The Cuba Libre (Spanish pronunciation: [ˈkuβa ˈliβɾe], English: /ˈkjuːbə ˈliːbreɪ/, "Free Cuba") is a highball made of cola, lime, and white rum. This highball is often referred to as a Rum and Coke in the United States, Canada, the UK and Ireland, where the lime juice is optional.



Accounts of the invention of the Cuba Libre vary. One account claims that the drink (Spanish for Free Cuba) was invented in Havana, Cuba around 1901/1902. Patriots aiding Cuba during the Spanish-American War—and, later, expatriates avoiding Prohibition—regularly mixed rum and cola as a highball and a toast to this West Indies island.[1]

The world's second most popular drink was born in a collision between the United States and Spain. It happened during the Spanish-American War at the turn of the century when Teddy Roosevelt, the Rough Riders, and Americans in large numbers arrived in Cuba. One afternoon, a group of off-duty soldiers from the U.S. Signal Corps were gathered in a bar in Old Havana. Fausto Rodriguez, a young messenger, later recalled that Captain Russell came in and ordered Bacardi (Gold) rum and Coca-Cola on ice with a wedge of lime. The captain drank the concoction with such pleasure that it sparked the interest of the soldiers around him. They had the bartender prepare a round of the captain's drink for them. The Bacardi rum and Coke was an instant hit. As it does to this day, the drink united the crowd in a spirit of fun and good fellowship. When they ordered another round, one soldier suggested that they toast ¡Por Cuba Libre! in celebration of the newly freed Cuba. The captain raised his glass and sang out the battle cry that had inspired Cuba's victorious soldiers in the War of Independence.[2]

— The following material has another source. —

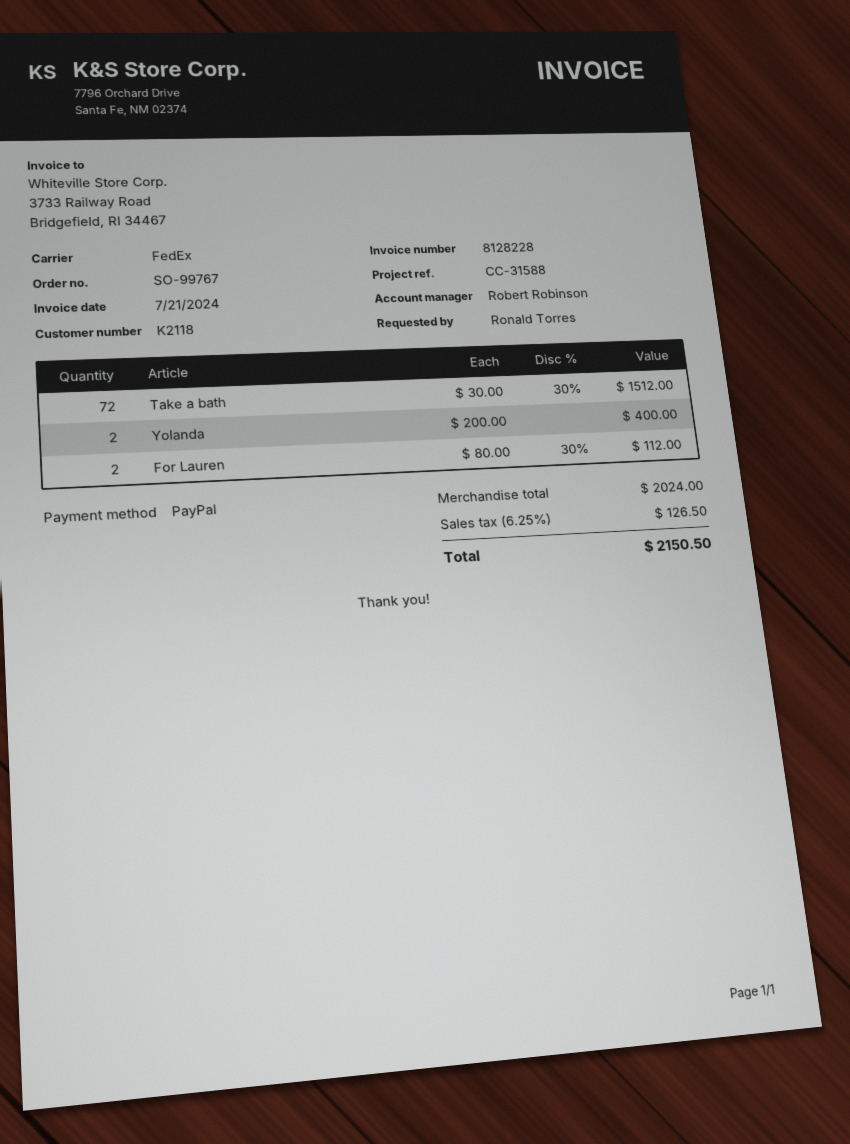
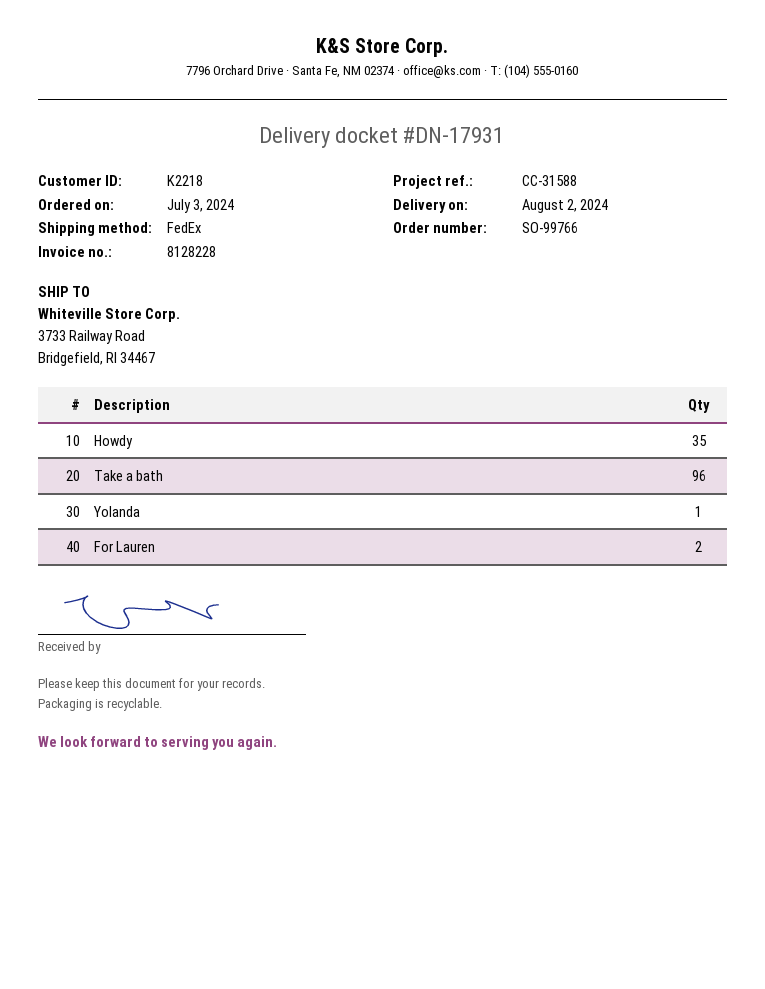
order number: SO-99767 -> SO-99766
customer number: K2118 -> K2218
Take a bath: 72 -> 96
Yolanda: 2 -> 1
Howdy: none -> 35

However, there are some problems with Bacardi's account, as the Spanish-American war was fought in 1898, Cuba's liberation was in 1898, and the Rough Riders left Cuba in September 1898,[3] but Coca-Cola was not available in Cuba until 1900.[4] According to a 1965 deposition by Fausto Rodriguez, the Cuba Libre was first mixed at a Cuban bar in August 1900 by a member of the U.S. Signal Corps, referred to as "John Doe".[5]

Along with the Mojito and the Daiquiri, the Cuba Libre shares the mystery of its exact origin. The only certainty is that this cocktail was first sipped in Cuba. The year? 1900. 1900 is generally said to be the year that cola first came to Cuba, introduced to the island by American troops. But “Cuba Libre!” was the battle cry of the Cuba Liberation Army during the war of independence that ended in 1898.[2]


This drink was once viewed as exotic, with its dark syrup, made (at that time) from cola nuts and coca.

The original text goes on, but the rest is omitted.